Saya rindu akan masa kecil konyol namun lucu. Permainan ala kami pribadi yang dibuat bersama – sama, secara tradisional namun sederhana dan terkadang tak perlu mengeluarkan biaya. Itu semua tak saya temukan tatkala generasi angkatan adik saya yang sekarang, karena mereka lebih suka bermain secara individual.

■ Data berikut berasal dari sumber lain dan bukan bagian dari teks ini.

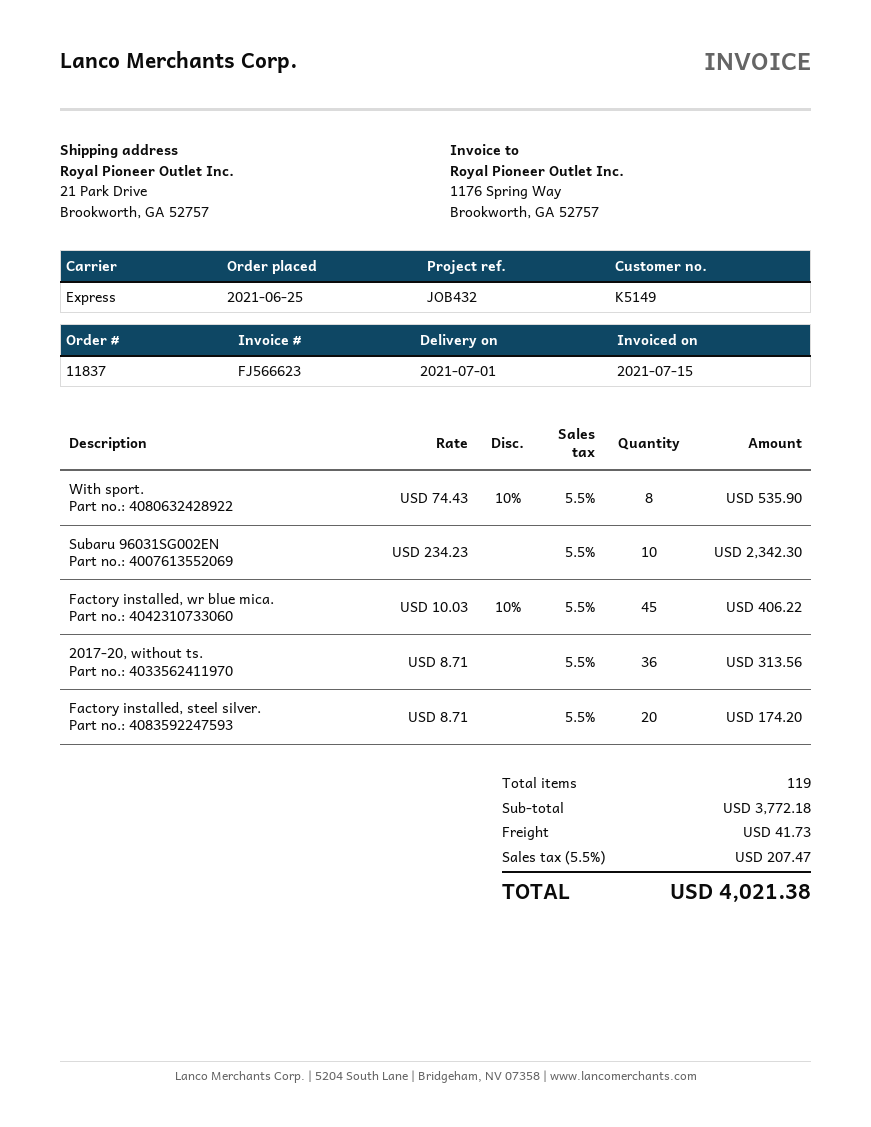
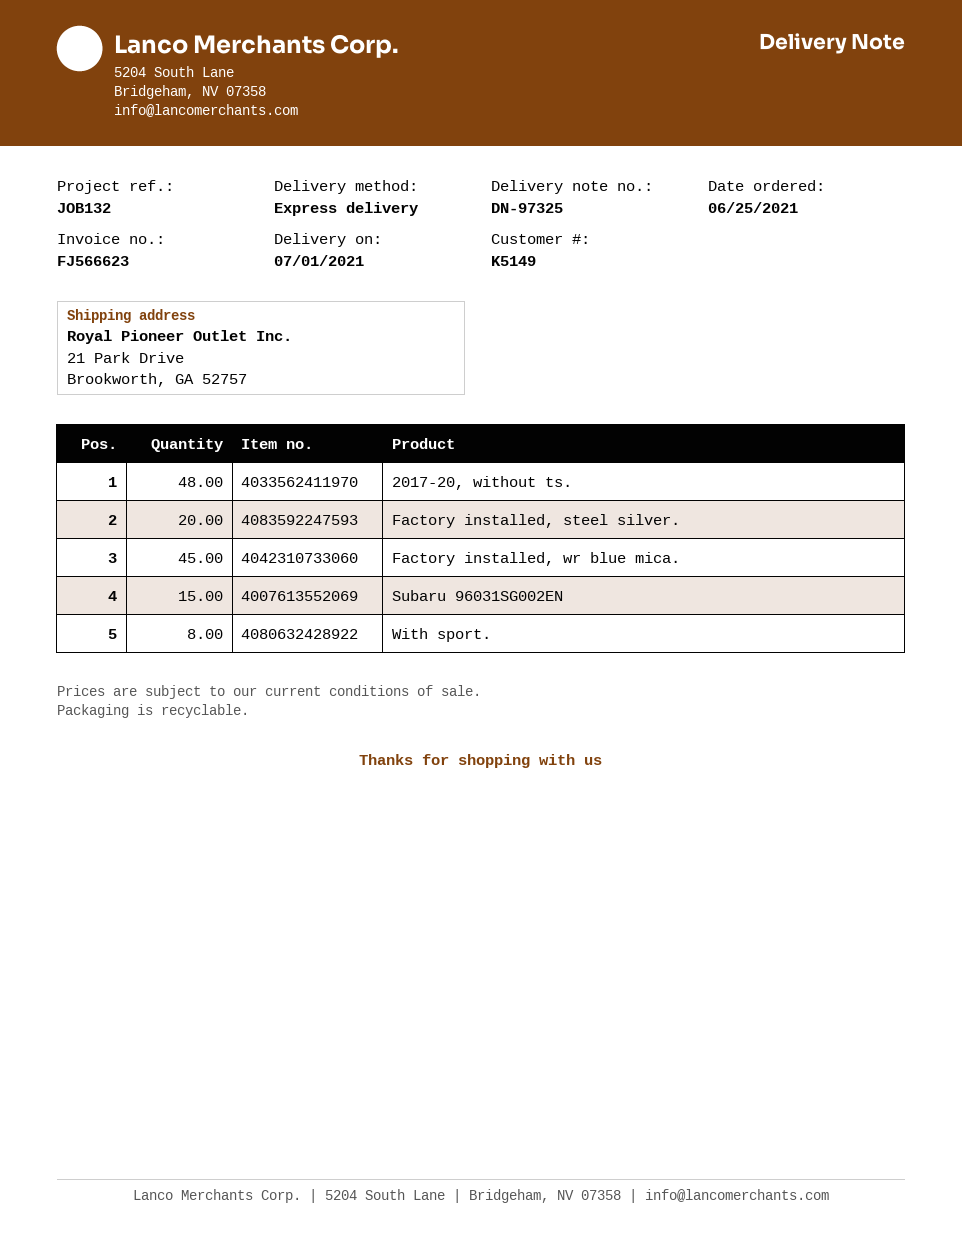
reference: JOB432 -> JOB132
Subaru 96031SG002EN: 10 -> 15
2017-20, without ts.: 36 -> 48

Saya yakin, pengolahan dari permainan – permainan tradisional yang diciptakan oleh kaum  muda atau warisan orang tua terdahulu, mempunyai pesan – pesan moral dan sosial. Ada kerjasama tim yang dibangun untuk saling peduli bukan hanya untuk dirinya pribadi, seperti halnya permainan sederhana yang biasa saya sebut “slodoran”, ada kegigihan untuk belajar membuat sesuatu sebagai kreasi seperti halnya permainan “panggalan” (gangsing ala daerahku), dan masih banyak yang lainnya lagi. Namun seiring waktu permainan kita (budaya saat kecil) seiring waktu terpangkas habis, lambat laun adik –adik kita tak memainkannya lagi, bahkan mereka tidak mengenalinya sama sekali.
Dimana dunia kita yang terdahulu indah itu? Sekarang tak ditemukan lagi kecerian pada generasi baru, yang biasanya menghiasi gang – gang kecil seperti kita dulu.
Tulisan ini hanya sekedar membahas realitas - realitas kecil sekitar, yang dianggap wajar namun kita akan merasa sadar ketika ada sesuatu yang hilang dan itu seperti tercabut dari ujung akar. Masih relakah kita menjadi jati diri yang imporan, terus menerus mengadopsi dunia yang tidak kita kenal...??


“jangan lupakan bahasa ibu yang telah terbentuk dalam diri, karena ia lebih dekat dan jauh lebih kita pahami dari pada bahasa serapan yang baru”

*) Tulisan Refleksi Ahmad Tantowi dalam diskusi petengan, Semester III Institut Studi Islam Fahmina.